Tuesday, April 05, 2011
Stanley Kurtz: The Real "Power" Behind Obama's Libyan Adventure
Read the rest here: Samantha Power's PowerKnowing what Samantha Power wants reveals a great deal about Barack Obama’s own ideological commitments. It’s not just a question of whether he shares Power’s long-term internationalist goals, although it’s highly likely that he does. Power’s thinking also represents a bridge of sorts between Obama’s domestic- and foreign-policy aspirations. Beyond that, Power embodies a style of pragmatic radicalism that Obama shares. Both Obama and Power are skilled at placing their ultimate ideological goals just out of sight, behind a screen of practical problem-solving...

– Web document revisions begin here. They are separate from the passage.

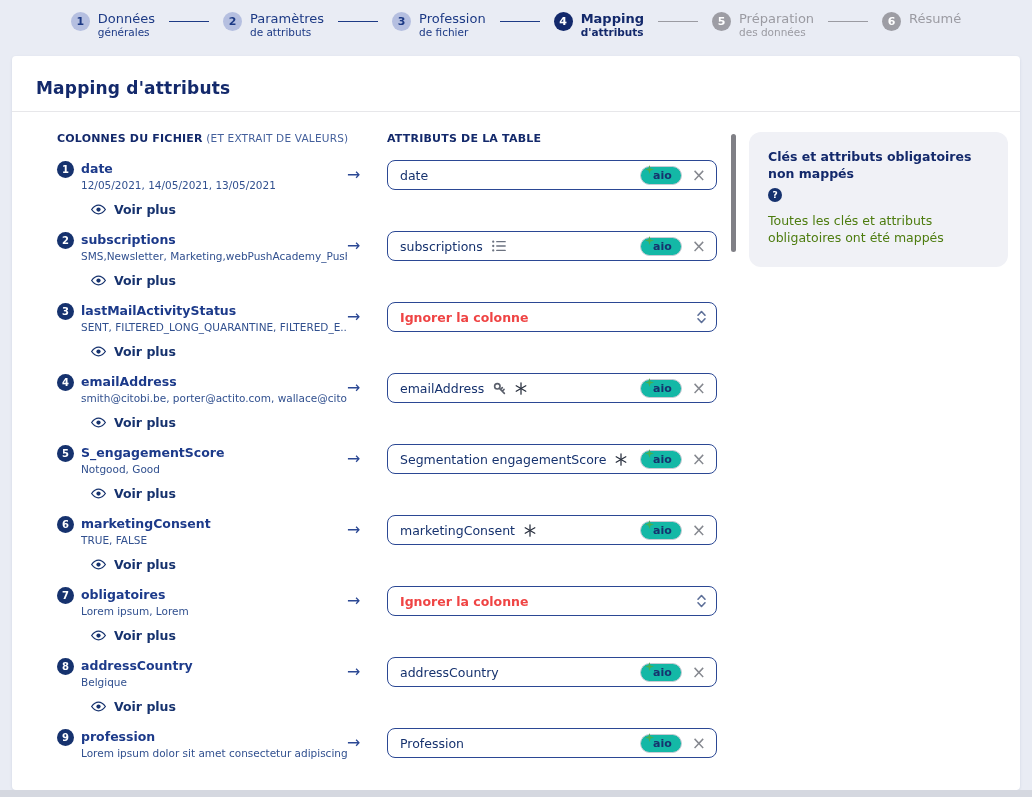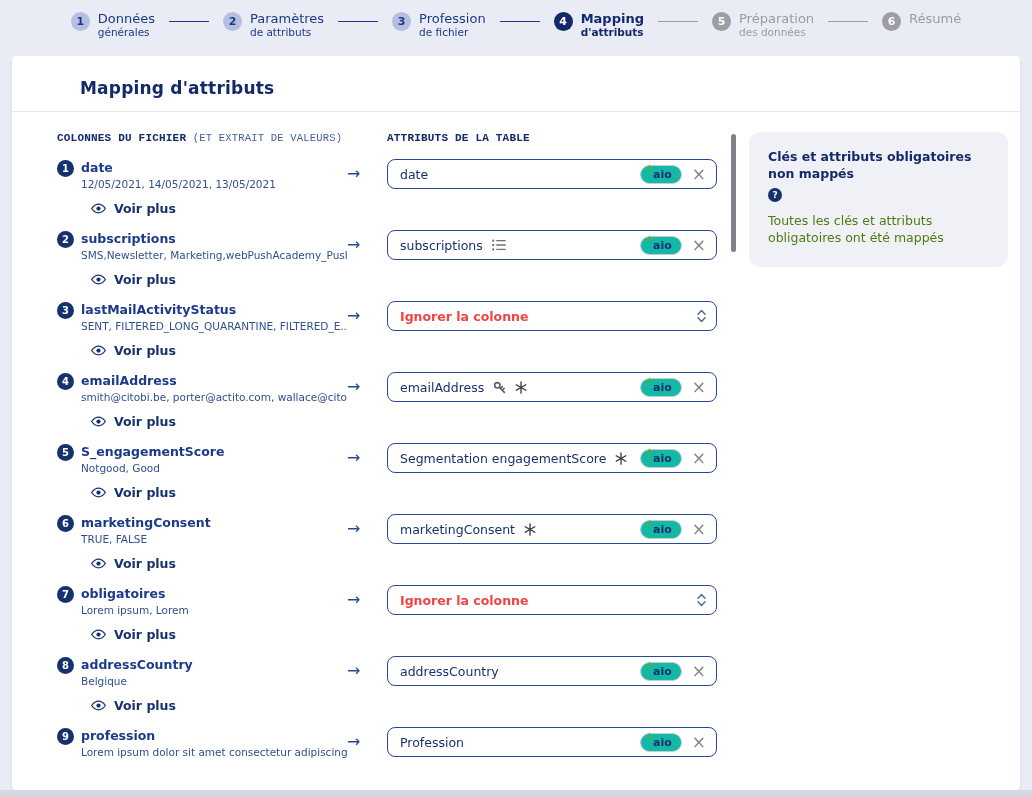--- a/index.html
+++ b/index.html
@@ -45,7 +45,7 @@
   }
   .page-title {
     font-size:17px; font-weight:700; color:#13296b;
-    padding:22px 24px 0 40px; letter-spacing:.2px;margin-left:28px;
+    padding:22px 24px 0 24px; letter-spacing:.2px;
   }
   .title-divider { border-bottom:1px solid #e7e7ea; margin-top:13px; }
 

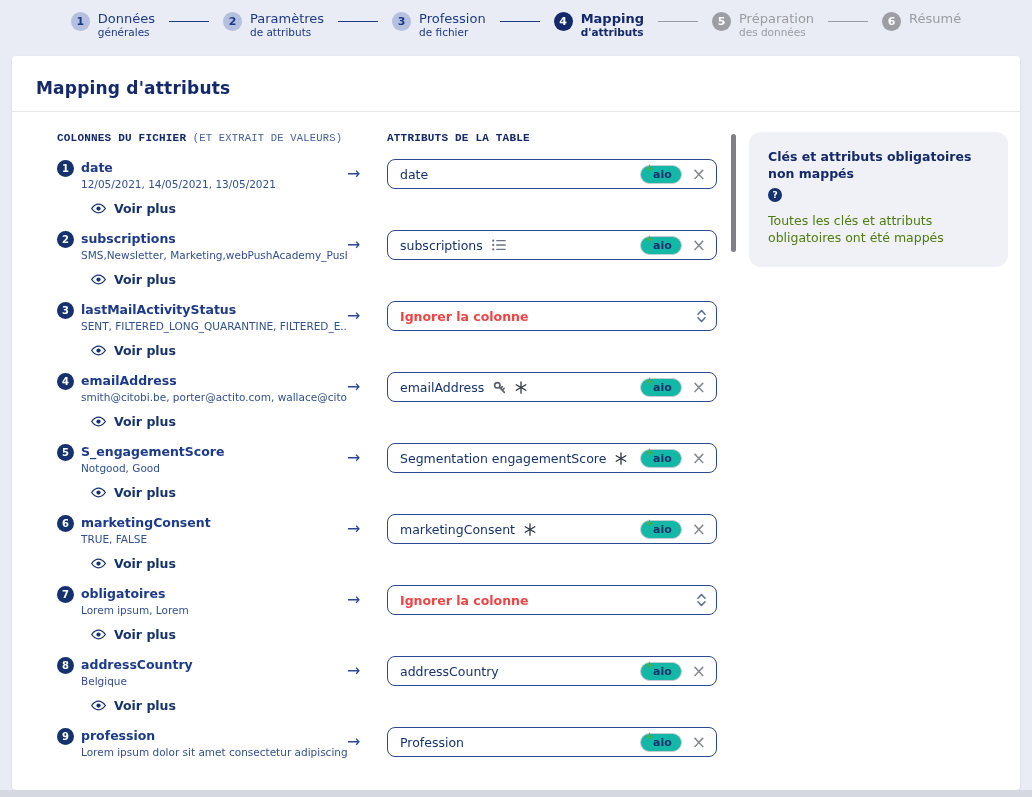--- a/index.html
+++ b/index.html
@@ -59,7 +59,7 @@
   .panel-col { flex:1; }
 
   .headers-row { display:grid; grid-template-columns:290px 40px 330px; margin-bottom:15px; }
-  .hdr { font-size:11px; font-weight:700; color:#13296b; letter-spacing:.2px;font-family:Liberation Mono, monospace; }
+  .hdr { font-size:11px; font-weight:700; color:#13296b; letter-spacing:.2px; }
   .hdr-suffix { font-weight:400; color:#44609c; font-size:10.5px; }
 
   .map-row { display:grid; grid-template-columns:290px 40px 330px; margin-bottom:14px; }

Obama may not have been completely frank about the broader ideological goals behind this intervention, and yet the president’s address to the nation, as far as it went, was largely accurate. Fundamentally, our Libyan operation is a humanitarian action, with no clear or inevitable military-strategic purpose beyond that. There is enormous risk here, and no endgame. We might take strategic advantage of our restricted humanitarian action. But we might not, and, in any case, we are under no obligation to do so. For all we know, many of those we’re defending with American aircraft and missiles could be our dedicated terrorist enemies. From the standpoint of traditional calculations of national interest, this war is something akin to madness. Yet without fully articulating it (and that reticence is intentional), Obama and Power are attempting to accustom us to a whole new way of thinking about war, and about America’s place in the world...
Samantha Power has a lot to teach us about Barack Obama. She herself draws analogies between the need to redistribute wealth via health-care coverage and the need to divide military and diplomatic power (and, implicitly, wealth) more evenly through the international system. Power regularly invokes arguments for international law derived from America’s Founders and the West’s great liberal thinkers, as if her goal were the founding of a government of the world. In truth, that is what Power is up to, even if she sees her project as a long-term collective effort necessarily extending beyond her own lifetime.

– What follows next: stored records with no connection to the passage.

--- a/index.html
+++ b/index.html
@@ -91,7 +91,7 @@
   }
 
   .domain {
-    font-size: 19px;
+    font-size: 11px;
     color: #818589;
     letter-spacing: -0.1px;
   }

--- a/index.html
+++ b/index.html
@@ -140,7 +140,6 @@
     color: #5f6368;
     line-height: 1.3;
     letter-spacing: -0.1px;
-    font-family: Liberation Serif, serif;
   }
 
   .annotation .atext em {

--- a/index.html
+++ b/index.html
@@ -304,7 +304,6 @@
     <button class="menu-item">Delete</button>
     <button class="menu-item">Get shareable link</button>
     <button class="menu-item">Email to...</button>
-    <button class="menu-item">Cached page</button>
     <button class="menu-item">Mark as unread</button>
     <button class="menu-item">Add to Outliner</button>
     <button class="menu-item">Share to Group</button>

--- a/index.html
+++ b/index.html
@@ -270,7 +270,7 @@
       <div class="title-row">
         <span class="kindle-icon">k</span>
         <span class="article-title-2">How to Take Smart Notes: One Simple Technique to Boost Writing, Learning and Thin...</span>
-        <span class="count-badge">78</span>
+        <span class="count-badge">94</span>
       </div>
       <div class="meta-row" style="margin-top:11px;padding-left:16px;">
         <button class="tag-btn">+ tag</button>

The novel doctrine of “responsibility to protect,” which Power means the Libyan action to enshrine in international law, could someday be used to justify military intervention to impose a “two-state solution” on Israel (apparently this is one of Power’s longstanding goals, although she now disavows it). The International Criminal Court, which Power has long defended, may someday enable the leftist Europeans who run it to place American soldiers and politicians on trial for supposed war crimes. The Obama administration’s troubling acquiescence in the development of sweeping international prohibitions on “aggression” may one day make virtually any use of force not pre-approved by the United Nations subject to international sanctions. These are the long-term goals of Power’s policies, although they are seldom confessed or discussed.